'''

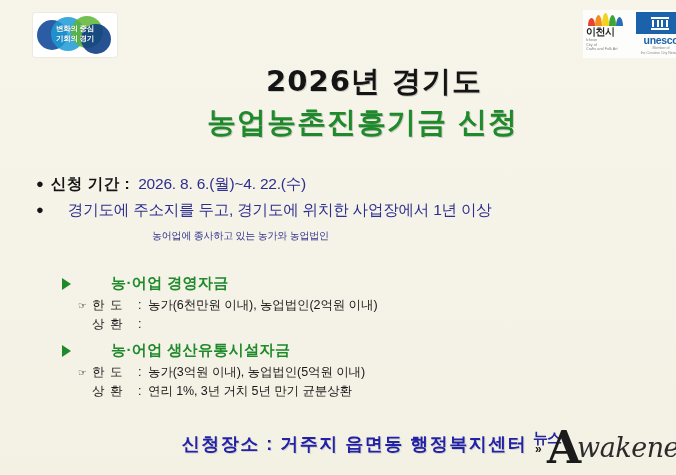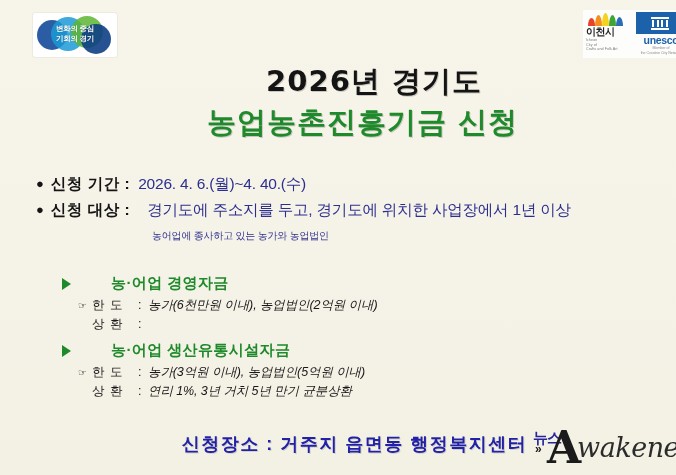--- a/index.html
+++ b/index.html
@@ -390,7 +390,7 @@
     <div class="b-row">
       <span class="b-dot">●</span>
       <span class="b-label">신청 기간 :</span>
-      <span class="b-value" style="margin-left:8px">2026. 4. 6.(월)~4. 40.(수)</span>
+      <span class="b-value" style="margin-left:8px">2026. 8. 6.(월)~4. 22.(수)</span>
     </div>
 
     <div class="b-row">

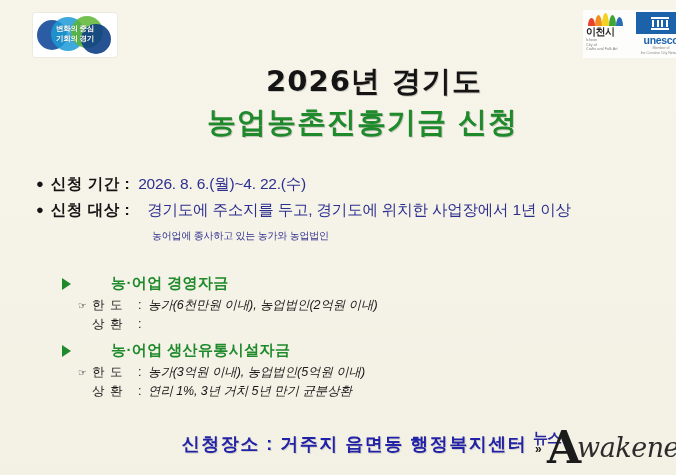--- a/index.html
+++ b/index.html
@@ -395,7 +395,6 @@
 
     <div class="b-row">
       <span class="b-dot">●</span>
-      <span class="b-label">신청 대상 :</span>
       <span class="b-value" style="margin-left:17px">경기도에 주소지를 두고, 경기도에 위치한 사업장에서 1년 이상</span>
     </div>
     <div class="b-cont">농어업에 종사하고 있는 농가와 농업법인</div>

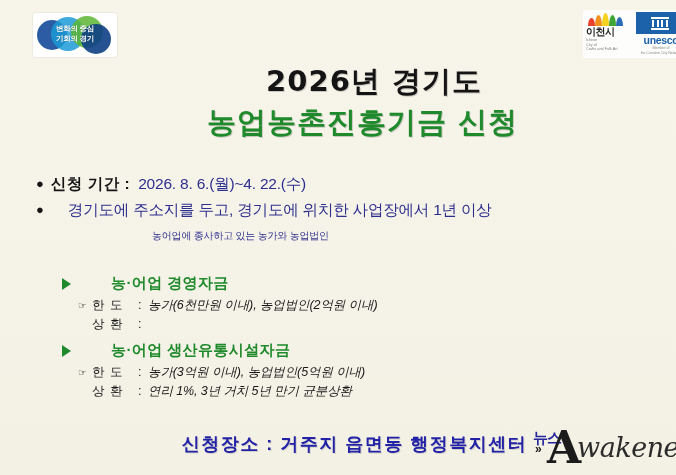--- a/index.html
+++ b/index.html
@@ -269,7 +269,6 @@
   }
   .f-val {
     letter-spacing: -0.1px;
-    font-style: italic;
   }
   .fund-gap { height: 8px; }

'''

* **BRIEF**
For the string "style", search the preceding data and copy every line that includes it.

* **REPLY TO THE EXERCISE**
-      <span class="b-value" style="margin-left:8px">2026. 4. 6.(월)~4. 40.(수)</span>
+      <span class="b-value" style="margin-left:8px">2026. 8. 6.(월)~4. 22.(수)</span>
       <span class="b-value" style="margin-left:17px">경기도에 주소지를 두고, 경기도에 위치한 사업장에서 1년 이상</span>
-    font-style: italic;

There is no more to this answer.